**TASK TO COMPLETE:** Output the whole listing with nothing altered.

**INFORMATION SUPPLIED:**
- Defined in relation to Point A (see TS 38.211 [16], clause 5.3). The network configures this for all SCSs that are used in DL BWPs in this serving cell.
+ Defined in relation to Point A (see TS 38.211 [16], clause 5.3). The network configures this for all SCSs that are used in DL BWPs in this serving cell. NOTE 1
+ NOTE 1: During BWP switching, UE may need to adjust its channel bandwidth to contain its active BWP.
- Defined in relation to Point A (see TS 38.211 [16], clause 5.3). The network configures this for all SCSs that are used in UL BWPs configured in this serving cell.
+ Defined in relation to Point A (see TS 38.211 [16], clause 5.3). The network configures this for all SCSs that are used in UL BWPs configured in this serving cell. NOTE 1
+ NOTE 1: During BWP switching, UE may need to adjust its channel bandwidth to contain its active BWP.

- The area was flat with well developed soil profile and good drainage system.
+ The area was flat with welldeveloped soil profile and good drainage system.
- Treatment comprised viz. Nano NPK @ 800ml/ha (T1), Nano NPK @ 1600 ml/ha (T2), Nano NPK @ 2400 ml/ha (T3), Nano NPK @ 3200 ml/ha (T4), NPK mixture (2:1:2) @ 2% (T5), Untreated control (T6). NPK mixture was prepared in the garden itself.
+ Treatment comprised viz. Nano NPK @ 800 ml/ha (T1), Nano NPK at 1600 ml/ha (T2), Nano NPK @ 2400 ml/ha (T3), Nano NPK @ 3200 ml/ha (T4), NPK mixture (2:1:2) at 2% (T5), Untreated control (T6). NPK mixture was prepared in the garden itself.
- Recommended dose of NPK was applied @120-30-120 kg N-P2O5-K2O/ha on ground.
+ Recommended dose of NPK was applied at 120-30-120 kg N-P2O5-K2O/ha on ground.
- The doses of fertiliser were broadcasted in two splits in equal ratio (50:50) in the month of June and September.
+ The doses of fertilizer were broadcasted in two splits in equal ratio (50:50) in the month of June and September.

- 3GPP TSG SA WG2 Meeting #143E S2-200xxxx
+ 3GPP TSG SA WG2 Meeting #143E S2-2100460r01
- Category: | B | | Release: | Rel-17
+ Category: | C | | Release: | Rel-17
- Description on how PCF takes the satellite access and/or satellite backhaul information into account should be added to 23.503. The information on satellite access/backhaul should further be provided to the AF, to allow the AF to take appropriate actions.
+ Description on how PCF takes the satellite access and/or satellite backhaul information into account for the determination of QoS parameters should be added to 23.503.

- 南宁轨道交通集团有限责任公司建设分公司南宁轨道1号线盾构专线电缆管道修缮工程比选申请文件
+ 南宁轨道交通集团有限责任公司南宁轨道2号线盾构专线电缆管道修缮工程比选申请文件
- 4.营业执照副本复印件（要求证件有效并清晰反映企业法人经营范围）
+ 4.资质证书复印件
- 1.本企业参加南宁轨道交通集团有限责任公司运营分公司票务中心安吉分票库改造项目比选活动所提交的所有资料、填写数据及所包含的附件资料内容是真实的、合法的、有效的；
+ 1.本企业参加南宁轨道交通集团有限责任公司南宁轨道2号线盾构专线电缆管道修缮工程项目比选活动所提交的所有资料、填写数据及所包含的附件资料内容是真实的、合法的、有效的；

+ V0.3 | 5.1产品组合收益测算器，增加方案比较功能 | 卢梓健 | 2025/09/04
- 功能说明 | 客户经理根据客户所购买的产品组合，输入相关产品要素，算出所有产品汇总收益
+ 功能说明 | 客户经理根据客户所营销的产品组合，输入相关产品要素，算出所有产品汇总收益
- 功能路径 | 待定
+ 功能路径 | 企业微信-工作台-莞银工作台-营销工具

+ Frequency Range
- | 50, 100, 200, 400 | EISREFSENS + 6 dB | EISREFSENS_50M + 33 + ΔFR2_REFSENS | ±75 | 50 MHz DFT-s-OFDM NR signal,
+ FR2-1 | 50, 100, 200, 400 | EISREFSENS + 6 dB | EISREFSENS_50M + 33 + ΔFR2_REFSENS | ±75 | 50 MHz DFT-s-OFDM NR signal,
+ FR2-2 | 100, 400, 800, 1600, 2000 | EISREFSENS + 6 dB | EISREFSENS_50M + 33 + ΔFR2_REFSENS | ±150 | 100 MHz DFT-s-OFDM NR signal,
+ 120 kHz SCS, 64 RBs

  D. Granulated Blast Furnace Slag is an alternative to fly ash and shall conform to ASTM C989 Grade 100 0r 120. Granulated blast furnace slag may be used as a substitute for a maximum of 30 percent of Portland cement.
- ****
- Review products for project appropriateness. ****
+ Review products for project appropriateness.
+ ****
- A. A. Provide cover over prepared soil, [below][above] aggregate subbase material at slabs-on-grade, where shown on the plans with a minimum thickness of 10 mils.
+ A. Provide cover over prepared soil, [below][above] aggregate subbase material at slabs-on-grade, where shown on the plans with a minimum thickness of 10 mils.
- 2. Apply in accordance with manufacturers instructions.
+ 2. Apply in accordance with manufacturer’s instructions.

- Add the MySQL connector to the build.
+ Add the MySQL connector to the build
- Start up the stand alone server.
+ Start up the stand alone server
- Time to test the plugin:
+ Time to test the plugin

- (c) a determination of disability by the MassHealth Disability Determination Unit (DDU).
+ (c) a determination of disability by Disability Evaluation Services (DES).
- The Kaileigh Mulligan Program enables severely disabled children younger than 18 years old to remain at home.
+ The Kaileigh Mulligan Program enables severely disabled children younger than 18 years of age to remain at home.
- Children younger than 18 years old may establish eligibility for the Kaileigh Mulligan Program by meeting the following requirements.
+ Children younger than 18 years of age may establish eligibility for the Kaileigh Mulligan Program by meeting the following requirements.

**SOLUTION:**
- Defined in relation to Point A (see TS 38.211 [16], clause 5.3). The network configures this for all SCSs that are used in DL BWPs in this serving cell.
+ Defined in relation to Point A (see TS 38.211 [16], clause 5.3). The network configures this for all SCSs that are used in DL BWPs in this serving cell. NOTE 1
+ NOTE 1: During BWP switching, UE may need to adjust its channel bandwidth to contain its active BWP.
- Defined in relation to Point A (see TS 38.211 [16], clause 5.3). The network configures this for all SCSs that are used in UL BWPs configured in this serving cell.
+ Defined in relation to Point A (see TS 38.211 [16], clause 5.3). The network configures this for all SCSs that are used in UL BWPs configured in this serving cell. NOTE 1
+ NOTE 1: During BWP switching, UE may need to adjust its channel bandwidth to contain its active BWP.

- The area was flat with well developed soil profile and good drainage system.
+ The area was flat with welldeveloped soil profile and good drainage system.
- Treatment comprised viz. Nano NPK @ 800ml/ha (T1), Nano NPK @ 1600 ml/ha (T2), Nano NPK @ 2400 ml/ha (T3), Nano NPK @ 3200 ml/ha (T4), NPK mixture (2:1:2) @ 2% (T5), Untreated control (T6). NPK mixture was prepared in the garden itself.
+ Treatment comprised viz. Nano NPK @ 800 ml/ha (T1), Nano NPK at 1600 ml/ha (T2), Nano NPK @ 2400 ml/ha (T3), Nano NPK @ 3200 ml/ha (T4), NPK mixture (2:1:2) at 2% (T5), Untreated control (T6). NPK mixture was prepared in the garden itself.
- Recommended dose of NPK was applied @120-30-120 kg N-P2O5-K2O/ha on ground.
+ Recommended dose of NPK was applied at 120-30-120 kg N-P2O5-K2O/ha on ground.
- The doses of fertiliser were broadcasted in two splits in equal ratio (50:50) in the month of June and September.
+ The doses of fertilizer were broadcasted in two splits in equal ratio (50:50) in the month of June and September.

- 3GPP TSG SA WG2 Meeting #143E S2-200xxxx
+ 3GPP TSG SA WG2 Meeting #143E S2-2100460r01
- Category: | B | | Release: | Rel-17
+ Category: | C | | Release: | Rel-17
- Description on how PCF takes the satellite access and/or satellite backhaul information into account should be added to 23.503. The information on satellite access/backhaul should further be provided to the AF, to allow the AF to take appropriate actions.
+ Description on how PCF takes the satellite access and/or satellite backhaul information into account for the determination of QoS parameters should be added to 23.503.

- 南宁轨道交通集团有限责任公司建设分公司南宁轨道1号线盾构专线电缆管道修缮工程比选申请文件
+ 南宁轨道交通集团有限责任公司南宁轨道2号线盾构专线电缆管道修缮工程比选申请文件
- 4.营业执照副本复印件（要求证件有效并清晰反映企业法人经营范围）
+ 4.资质证书复印件
- 1.本企业参加南宁轨道交通集团有限责任公司运营分公司票务中心安吉分票库改造项目比选活动所提交的所有资料、填写数据及所包含的附件资料内容是真实的、合法的、有效的；
+ 1.本企业参加南宁轨道交通集团有限责任公司南宁轨道2号线盾构专线电缆管道修缮工程项目比选活动所提交的所有资料、填写数据及所包含的附件资料内容是真实的、合法的、有效的；

+ V0.3 | 5.1产品组合收益测算器，增加方案比较功能 | 卢梓健 | 2025/09/04
- 功能说明 | 客户经理根据客户所购买的产品组合，输入相关产品要素，算出所有产品汇总收益
+ 功能说明 | 客户经理根据客户所营销的产品组合，输入相关产品要素，算出所有产品汇总收益
- 功能路径 | 待定
+ 功能路径 | 企业微信-工作台-莞银工作台-营销工具

+ Frequency Range
- | 50, 100, 200, 400 | EISREFSENS + 6 dB | EISREFSENS_50M + 33 + ΔFR2_REFSENS | ±75 | 50 MHz DFT-s-OFDM NR signal,
+ FR2-1 | 50, 100, 200, 400 | EISREFSENS + 6 dB | EISREFSENS_50M + 33 + ΔFR2_REFSENS | ±75 | 50 MHz DFT-s-OFDM NR signal,
+ FR2-2 | 100, 400, 800, 1600, 2000 | EISREFSENS + 6 dB | EISREFSENS_50M + 33 + ΔFR2_REFSENS | ±150 | 100 MHz DFT-s-OFDM NR signal,
+ 120 kHz SCS, 64 RBs

  D. Granulated Blast Furnace Slag is an alternative to fly ash and shall conform to ASTM C989 Grade 100 0r 120. Granulated blast furnace slag may be used as a substitute for a maximum of 30 percent of Portland cement.
- ****
- Review products for project appropriateness. ****
+ Review products for project appropriateness.
+ ****
- A. A. Provide cover over prepared soil, [below][above] aggregate subbase material at slabs-on-grade, where shown on the plans with a minimum thickness of 10 mils.
+ A. Provide cover over prepared soil, [below][above] aggregate subbase material at slabs-on-grade, where shown on the plans with a minimum thickness of 10 mils.
- 2. Apply in accordance with manufacturers instructions.
+ 2. Apply in accordance with manufacturer’s instructions.

- Add the MySQL connector to the build.
+ Add the MySQL connector to the build
- Start up the stand alone server.
+ Start up the stand alone server
- Time to test the plugin:
+ Time to test the plugin

- (c) a determination of disability by the MassHealth Disability Determination Unit (DDU).
+ (c) a determination of disability by Disability Evaluation Services (DES).
- The Kaileigh Mulligan Program enables severely disabled children younger than 18 years old to remain at home.
+ The Kaileigh Mulligan Program enables severely disabled children younger than 18 years of age to remain at home.
- Children younger than 18 years old may establish eligibility for the Kaileigh Mulligan Program by meeting the following requirements.
+ Children younger than 18 years of age may establish eligibility for the Kaileigh Mulligan Program by meeting the following requirements.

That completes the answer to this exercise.